Very cool. What made you open source it?

Also I remember it being a bit pricier to use the API. What made you to go down on price? I'm tempted to hook this up to my app right now.

unknownian · on Oct 12, 2013

There's a certain euphoria I get when I see a different color on GitHub than the normal ruby, python, shell, and JS.

MojoJolo · on Oct 12, 2013

Just checked it in Github. It's 100% Scala. :)

iamtechaddict · on Oct 12, 2013

Why you used scala to build when python could have been an good alternative ?

MojoJolo · on Oct 12, 2013

I'm seeing good things about Python and NLTK. But back when I develop the core algo of TextTeaser (few months ago), I still don't know Python.

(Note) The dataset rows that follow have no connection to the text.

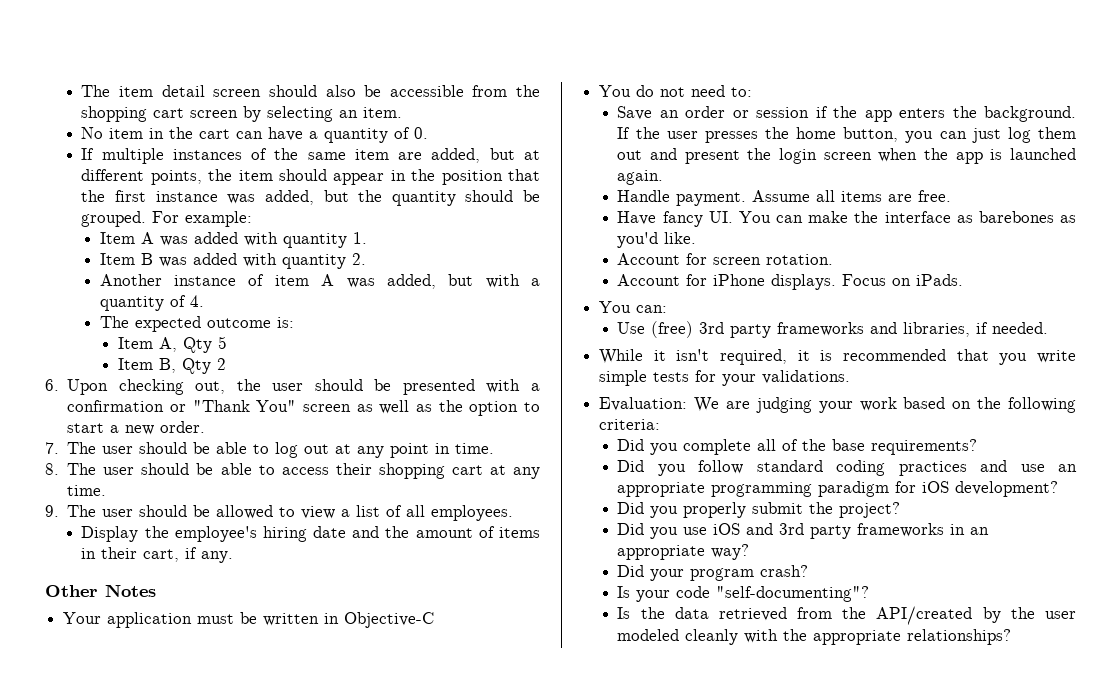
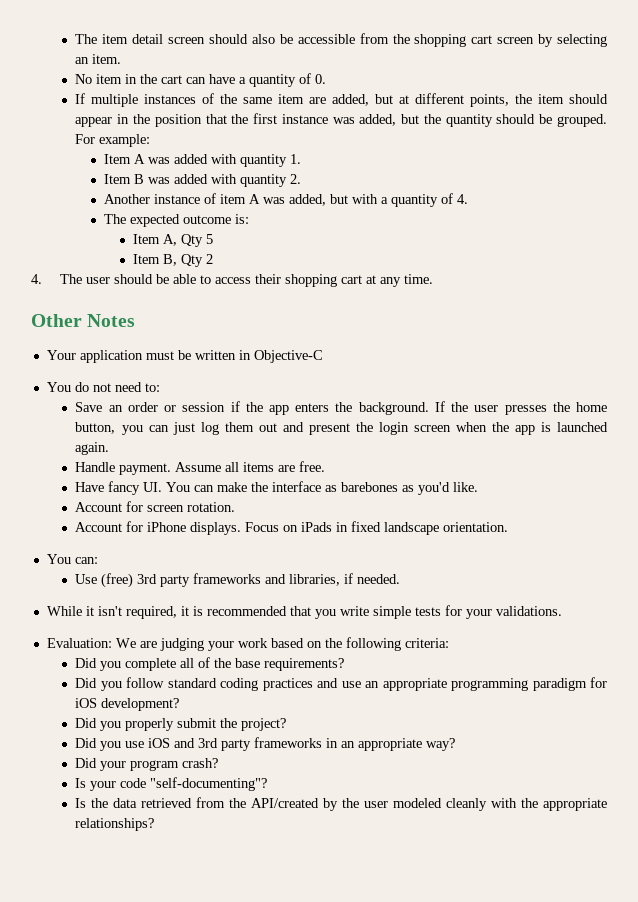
[45,379,540,395] [67,400,541,416] [67,421,206,435] [45,442,495,458] [45,463,59,475] 6. Upon checking out, the user should be presented with a confirmation or "Thank You" screen as well as the option to start a new order. // 7. The user should be able to log out at any point in time. // 8. -> [31,274,42,284] 4.
[45,505,514,521] [81,526,541,542] [81,547,234,563] // 9. The user should be allowed to view a list of all employees. // Display the employee's hiring date and the amount of items in their cart, if any. -> (433, 279) none
[916,274,964,286] iPads. -> [301,521,509,535] iPads in fixed landscape orientation.

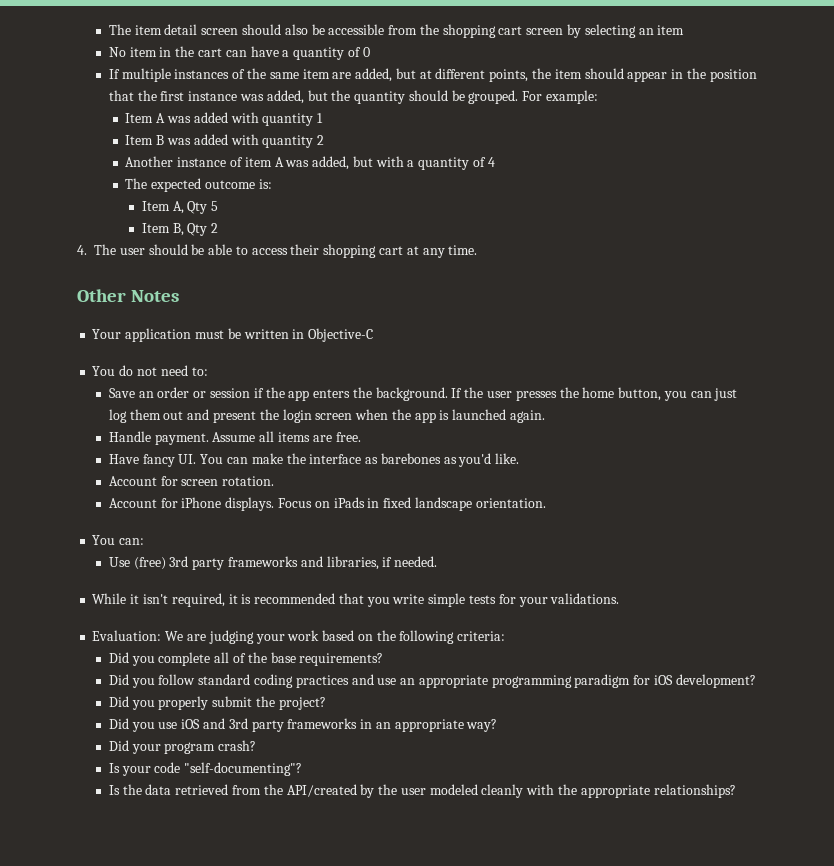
[92,54,122,64] item. -> [657,25,685,35] item
[315,74,327,84] 0. -> [362,47,370,57] 0
[290,154,302,164] 1. -> [317,113,324,123] 1
[290,174,302,184] 2. -> [317,135,325,145] 2
[457,194,469,204] 4. -> [487,157,495,167] 4

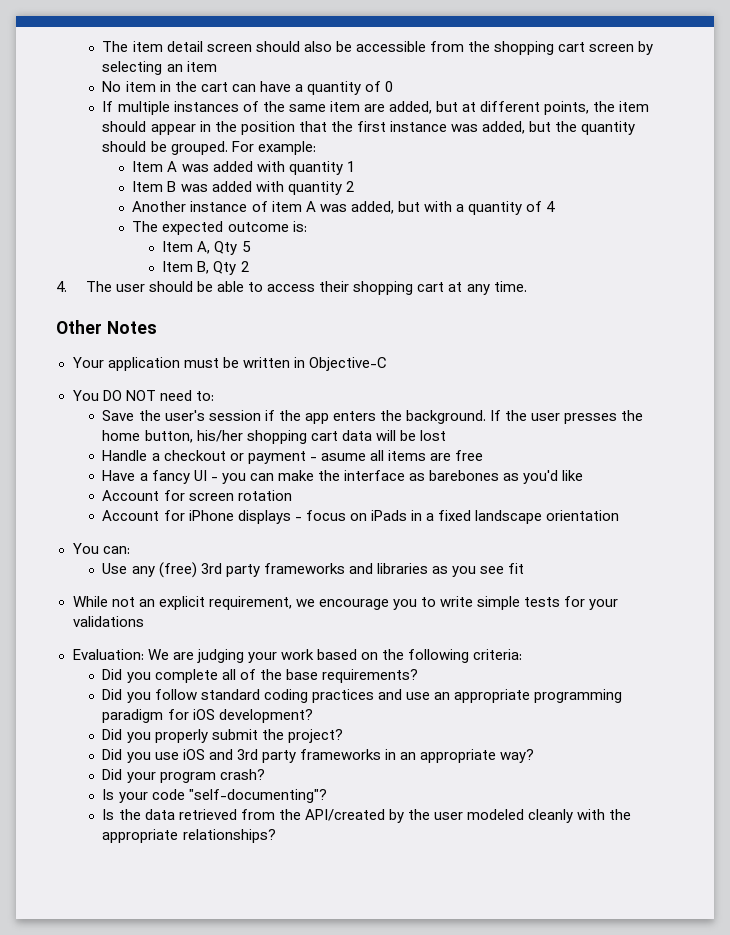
[119,365,157,376] do not -> [102,390,156,401] DO NOT
[138,387,207,398] an order or -> [138,410,205,421] the user's
[663,388,738,401] [108,409,546,423] [108,431,256,445] you can just log them out and present the login screen when the app is launched again. // Handle payment. Assume -> [196,430,446,444] [102,450,366,464] his/her shopping cart data will be lost // Handle a checkout or payment - asume
[335,432,361,442] free. -> [454,450,483,461] free
[142,454,224,467] fancy UI. You -> [139,470,246,484] a fancy UI - you
[495,453,520,464] like. -> [562,470,584,481] like
[222,476,275,486] rotation. -> [237,490,292,501] rotation
[225,497,313,511] displays. Focus -> [237,510,346,524] displays - focus
(380, 503) none -> [425,513,434,521] a
[475,498,546,508] orientation. -> [546,510,620,521] orientation
(130, 562) none -> [131,566,155,577] any
[326,556,438,570] [92,593,390,607] libraries, if needed. // While it isn't required, it is recommended that you -> [376,563,525,577] [72,596,436,610] libraries as you see fit // While not an explicit requirement, we encourage you to
[550,593,620,604] validations. -> [72,616,144,627] validations

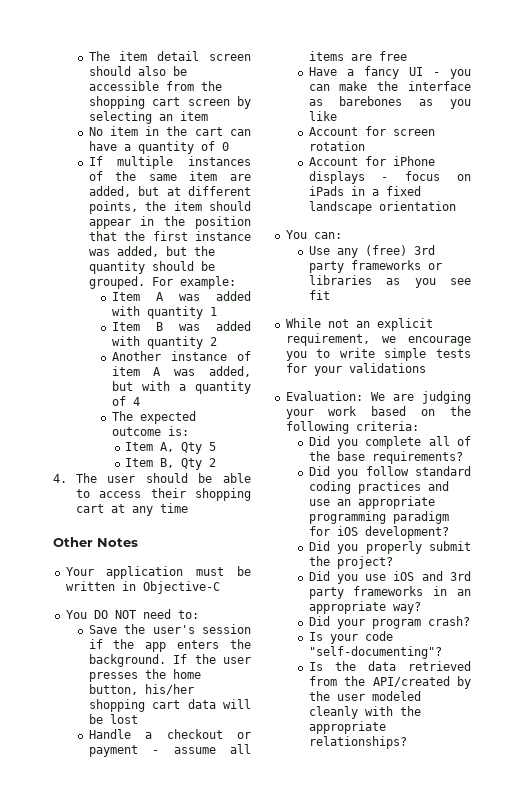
[493,281,527,292] time. -> [159,503,188,513] time
[320,453,366,461] asume -> [173,747,216,754] assume
[523,470,559,484] you'd -> [450,99,471,109] you
[348,563,373,574] and -> [427,263,442,270] or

Right now, the TextTeaser website is coded using Python and Flask.

kkthnxbye · on Oct 12, 2013

It shouldn't matter what language the OP decided to use, as long as it allows him/her to do whatever he/she set out to do in the first place.

SkyMarshal · on Oct 12, 2013

Why use Python when Scala is a good alternative?

iamtechaddict · on Oct 12, 2013

because NTLK is a very strong toolkit for natural language processing and i haven't found anything comparable in scala.

rspeer · on Oct 12, 2013

NLTK's strength is the clarity and flexibility of its code, for when you're experimenting with various processes and representations to find out what works.

If you have a single NLP model that already works, you wouldn't gain anything from rewriting it using NLTK. It would probably just get slower, because you're adding abstractions that you've already shown you don't need.

I say this as a fan of and (once) contributor to NLTK.

SkyMarshal · on Oct 12, 2013

You can see from the source he's already using Apache OpenNLP. Scala is 100% interoperable with Java libs, so you have the entire Java ecosystem available, not just Scala code.

iamtechaddict · on Oct 13, 2013

ya i saw that I'm not familiar with OpenNLP. lemme have a look it might solve my problem, I'm also starting a nlp project using scala :)

tel · on Oct 12, 2013

Why use Python instead of Scala?

nwq · on Oct 12, 2013

How would I go about using this directly from Python, os.system calls?

level09 · on Oct 12, 2013

you can either rewrite it in python, or use unirest/requests to summarize text using the API.

dangerlibrary · on Oct 12, 2013

Why would "Philippine" be hard-coded in as a stop word?

MojoJolo · on Oct 12, 2013

Didn't manage to remove it.

I created a news reader for Philippine news (http://www.readborg.com/) using TextTeaser. The word Philippine appears most of the time and I decided to make it as a stop word. Forgot to remove it in the stop words.

jgalt212 · on Oct 13, 2013

works good enough for me. I'll give you $15MM for it.

-Marissa

MojoJolo · on Oct 13, 2013

This made me laugh. And $15m is big enough for me.